• [WHAT TO PRODUCE]: What is needed is an exact copy of the entries, with the pictures excluded.

• [DATA RECORDS]:

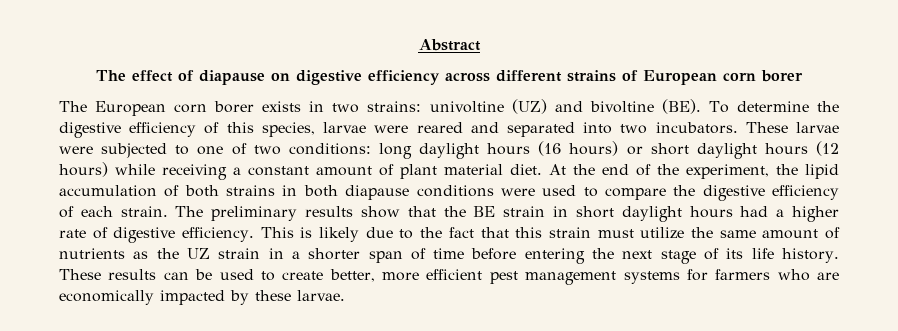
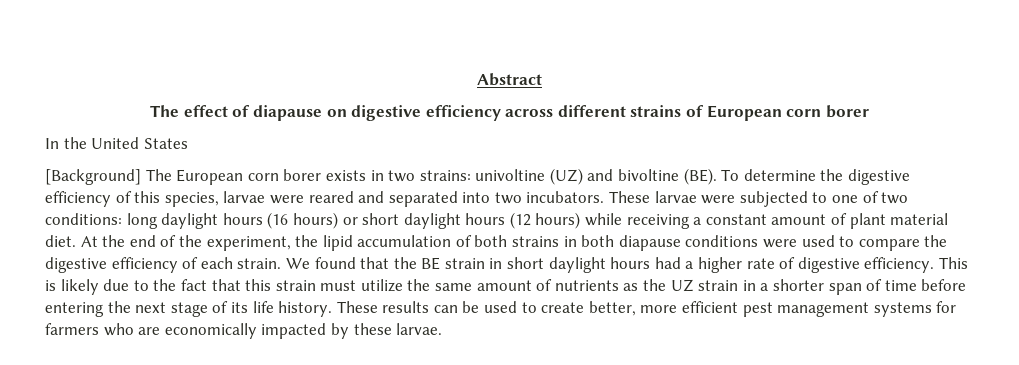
- The European corn borer exists in two strains: univoltine (UZ) and bivoltine (BE). To determine the digestive efficiency of this species, larvae were reared and separated into two incubators.
+ In the United States
+ [Background] The European corn borer exists in two strains: univoltine (UZ) and bivoltine (BE). To determine the digestive efficiency of this species, larvae were reared and separated into two incubators.
- The preliminary results show that the BE strain in short daylight hours had a higher rate of digestive efficiency.
+ We found that the BE strain in short daylight hours had a higher rate of digestive efficiency.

• [ANSWER SECTION]:
- The European corn borer exists in two strains: univoltine (UZ) and bivoltine (BE). To determine the digestive efficiency of this species, larvae were reared and separated into two incubators.
+ In the United States
+ [Background] The European corn borer exists in two strains: univoltine (UZ) and bivoltine (BE). To determine the digestive efficiency of this species, larvae were reared and separated into two incubators.
- The preliminary results show that the BE strain in short daylight hours had a higher rate of digestive efficiency.
+ We found that the BE strain in short daylight hours had a higher rate of digestive efficiency.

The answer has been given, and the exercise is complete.